## The problem
Return a copy of every line in the records that includes the word "they".

## Task material
▼

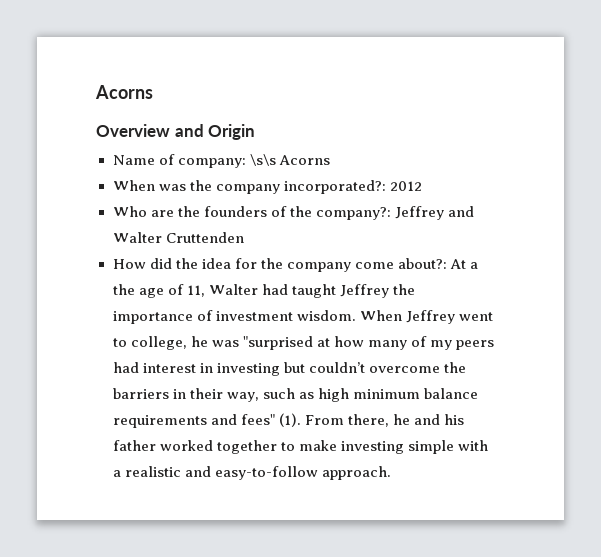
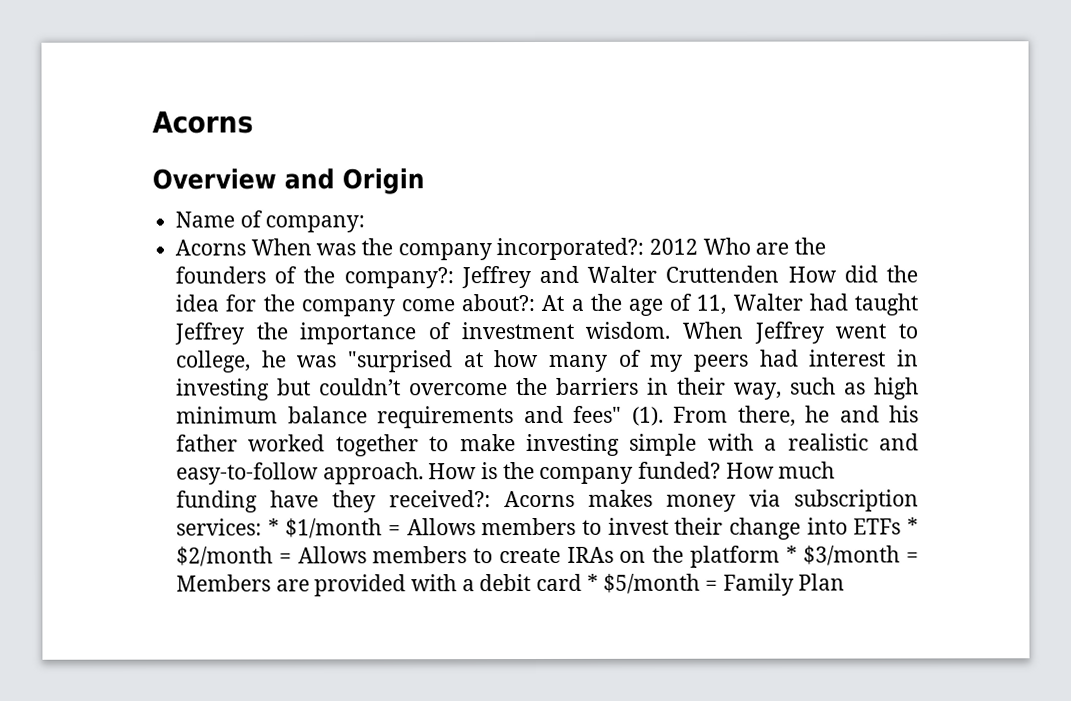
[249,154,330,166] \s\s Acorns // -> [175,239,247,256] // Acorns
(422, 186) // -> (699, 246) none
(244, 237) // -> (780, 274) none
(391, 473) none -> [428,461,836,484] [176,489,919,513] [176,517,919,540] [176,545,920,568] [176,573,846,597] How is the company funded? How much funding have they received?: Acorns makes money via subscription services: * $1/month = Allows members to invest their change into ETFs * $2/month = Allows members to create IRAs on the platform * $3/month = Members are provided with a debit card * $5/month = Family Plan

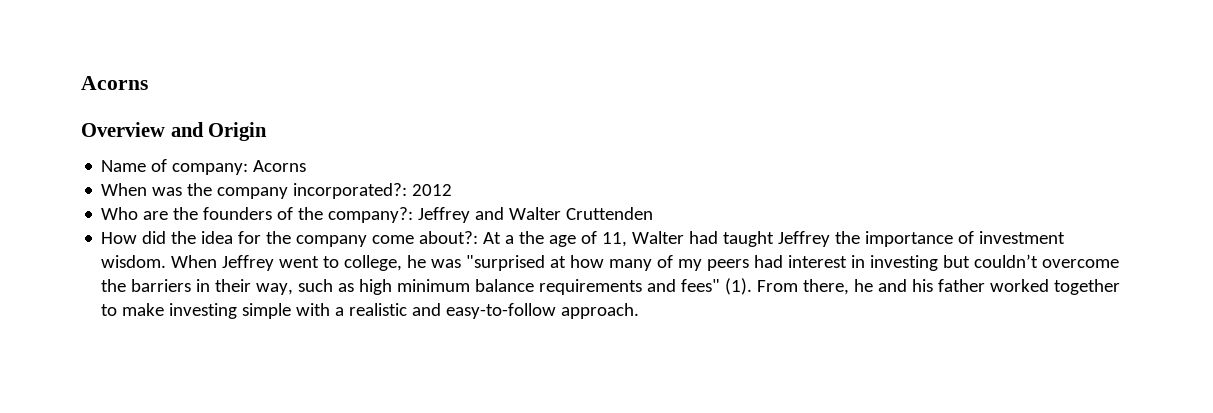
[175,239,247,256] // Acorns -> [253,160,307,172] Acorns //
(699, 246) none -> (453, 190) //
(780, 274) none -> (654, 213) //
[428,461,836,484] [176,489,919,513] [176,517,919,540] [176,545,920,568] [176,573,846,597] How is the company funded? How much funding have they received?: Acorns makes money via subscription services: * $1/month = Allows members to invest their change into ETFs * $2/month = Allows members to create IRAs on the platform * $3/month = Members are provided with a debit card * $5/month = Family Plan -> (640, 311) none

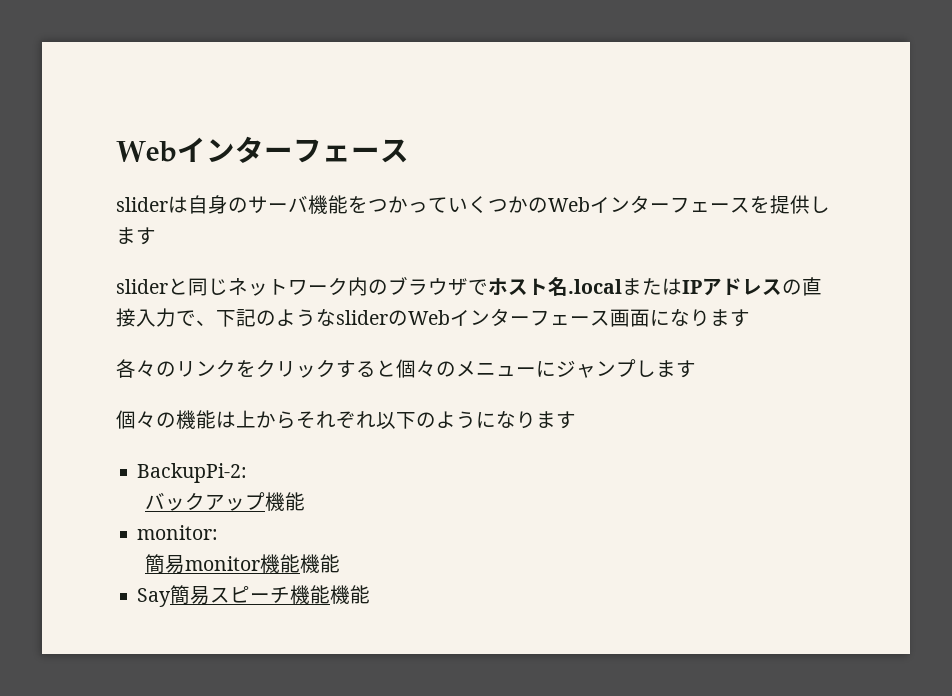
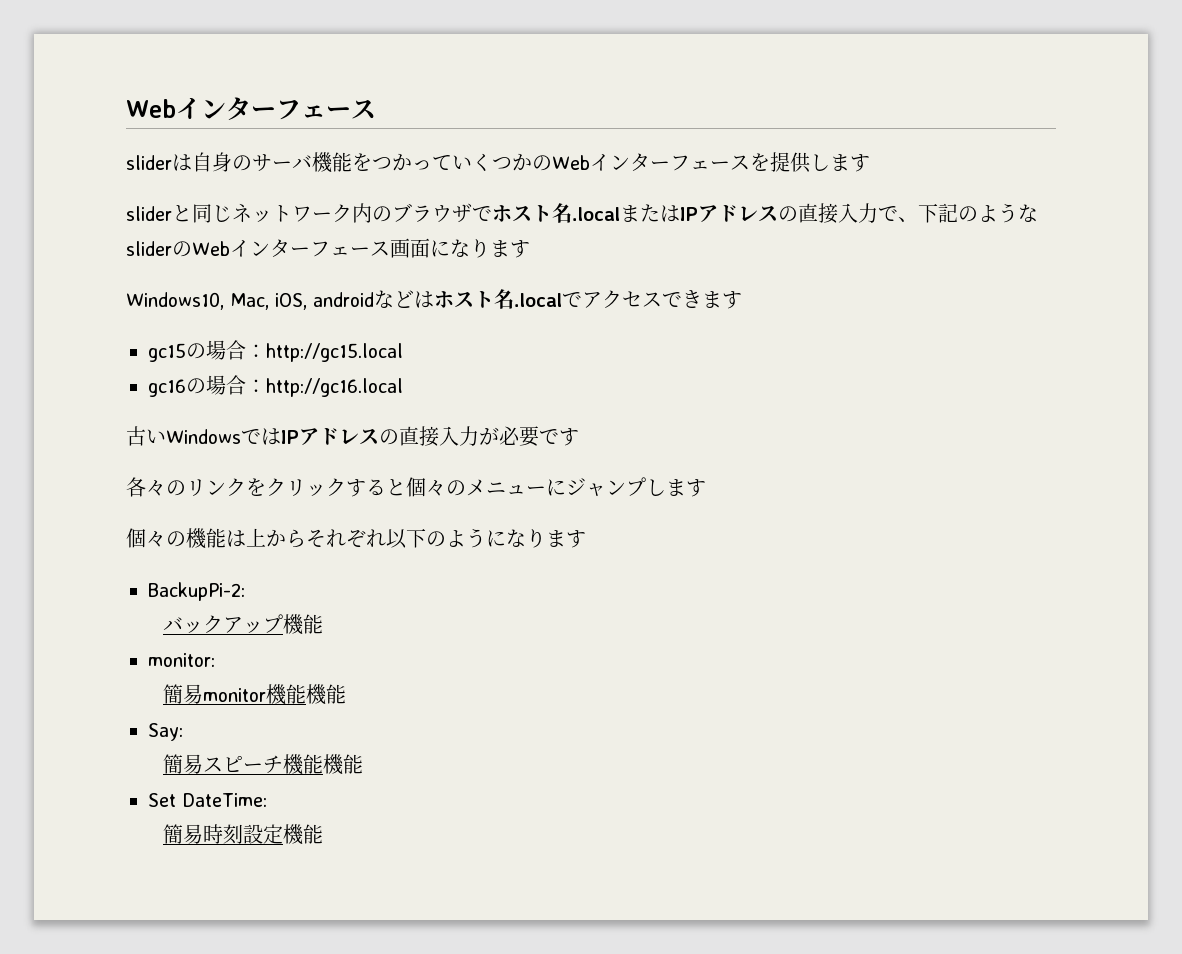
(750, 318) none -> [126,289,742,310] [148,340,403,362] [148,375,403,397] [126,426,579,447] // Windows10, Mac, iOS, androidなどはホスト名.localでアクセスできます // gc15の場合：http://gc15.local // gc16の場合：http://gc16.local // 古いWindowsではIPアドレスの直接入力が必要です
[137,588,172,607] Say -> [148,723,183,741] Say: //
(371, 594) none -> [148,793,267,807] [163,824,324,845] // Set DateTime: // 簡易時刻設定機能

▲
▼

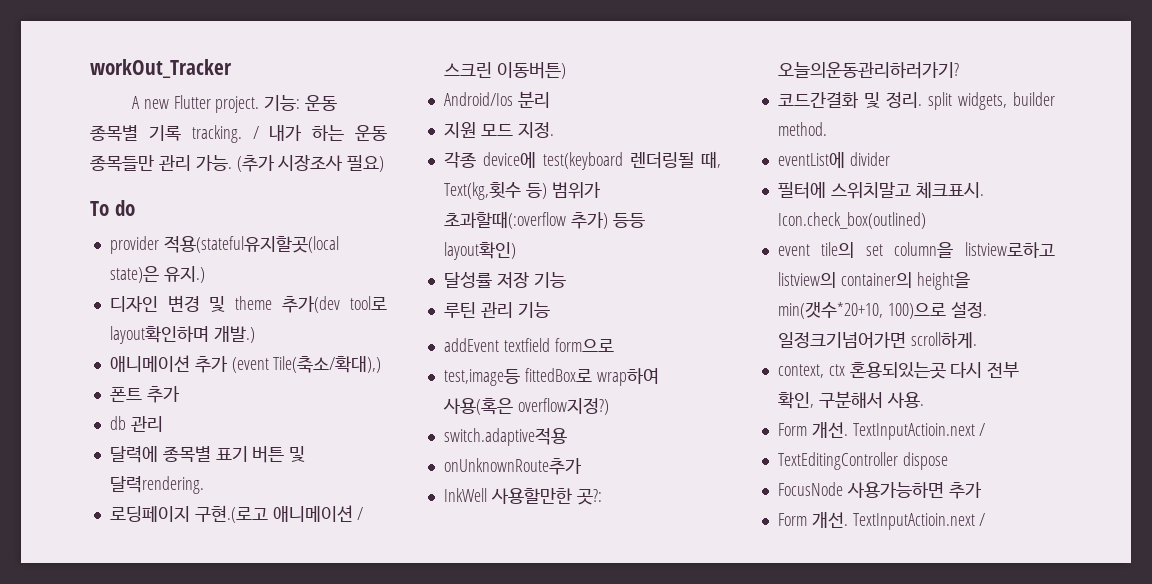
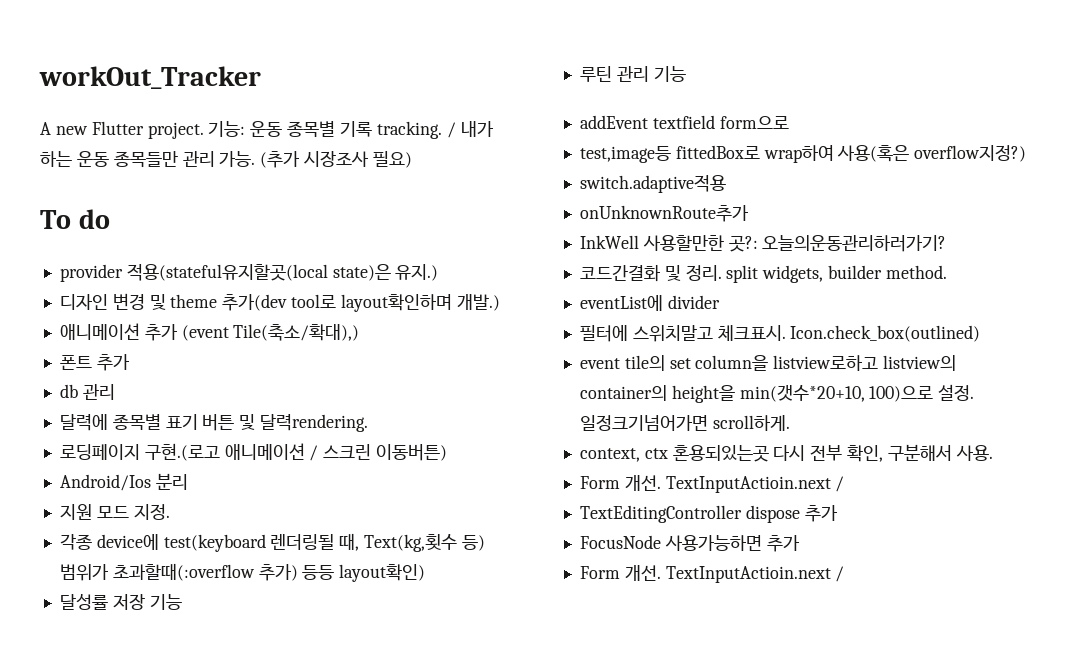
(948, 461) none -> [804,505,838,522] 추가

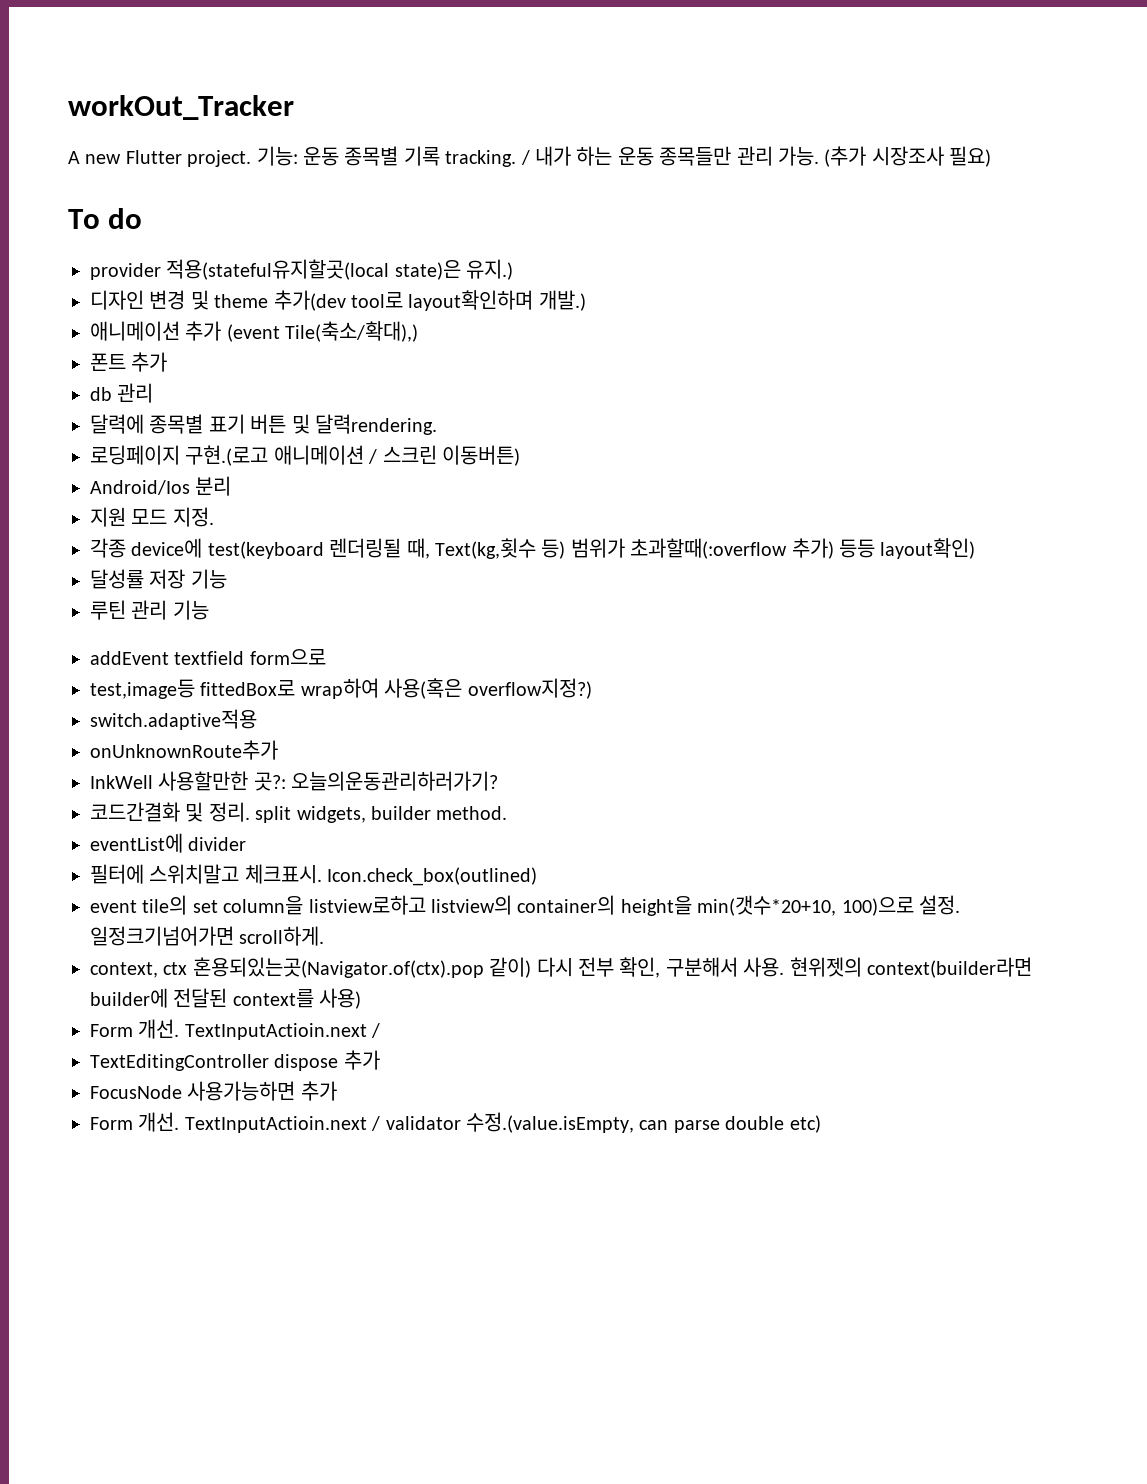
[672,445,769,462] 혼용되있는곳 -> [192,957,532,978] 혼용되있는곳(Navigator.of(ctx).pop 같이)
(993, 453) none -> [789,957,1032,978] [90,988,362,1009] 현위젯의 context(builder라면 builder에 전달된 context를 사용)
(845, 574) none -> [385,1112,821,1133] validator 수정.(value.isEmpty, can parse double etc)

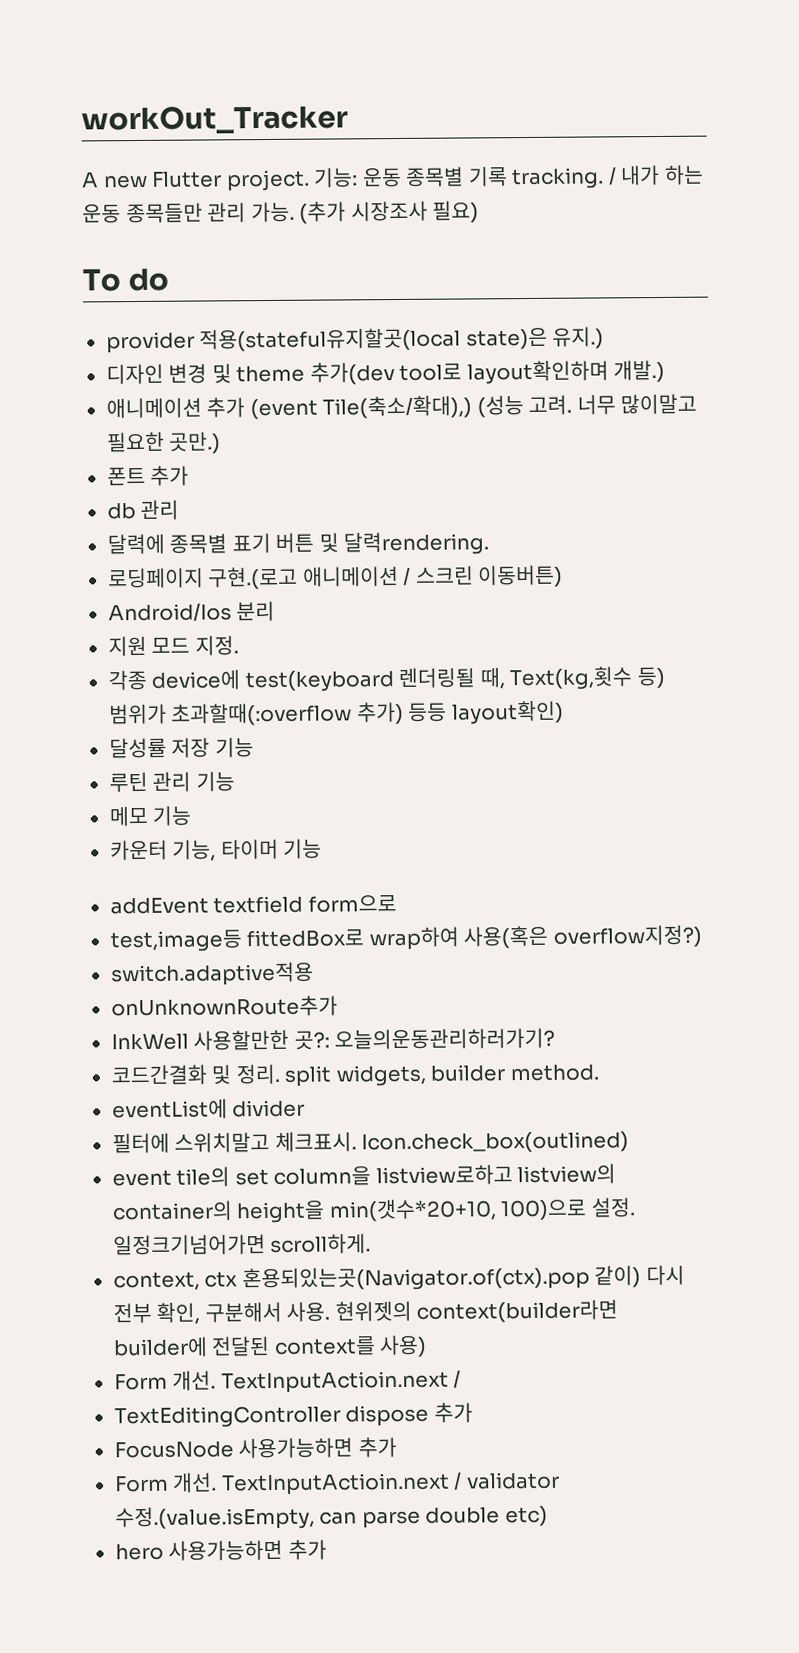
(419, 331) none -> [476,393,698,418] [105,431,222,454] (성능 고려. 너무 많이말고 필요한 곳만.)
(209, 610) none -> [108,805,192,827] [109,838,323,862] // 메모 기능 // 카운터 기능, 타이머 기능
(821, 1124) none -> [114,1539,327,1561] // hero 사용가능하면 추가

▲

## Solution to the problem
(391, 473) none -> [428,461,836,484] [176,489,919,513] [176,517,919,540] [176,545,920,568] [176,573,846,597] How is the company funded? How much funding have they received?: Acorns makes money via subscription services: * $1/month = Allows members to invest their change into ETFs * $2/month = Allows members to create IRAs on the platform * $3/month = Members are provided with a debit card * $5/month = Family Plan
[428,461,836,484] [176,489,919,513] [176,517,919,540] [176,545,920,568] [176,573,846,597] How is the company funded? How much funding have they received?: Acorns makes money via subscription services: * $1/month = Allows members to invest their change into ETFs * $2/month = Allows members to create IRAs on the platform * $3/month = Members are provided with a debit card * $5/month = Family Plan -> (640, 311) none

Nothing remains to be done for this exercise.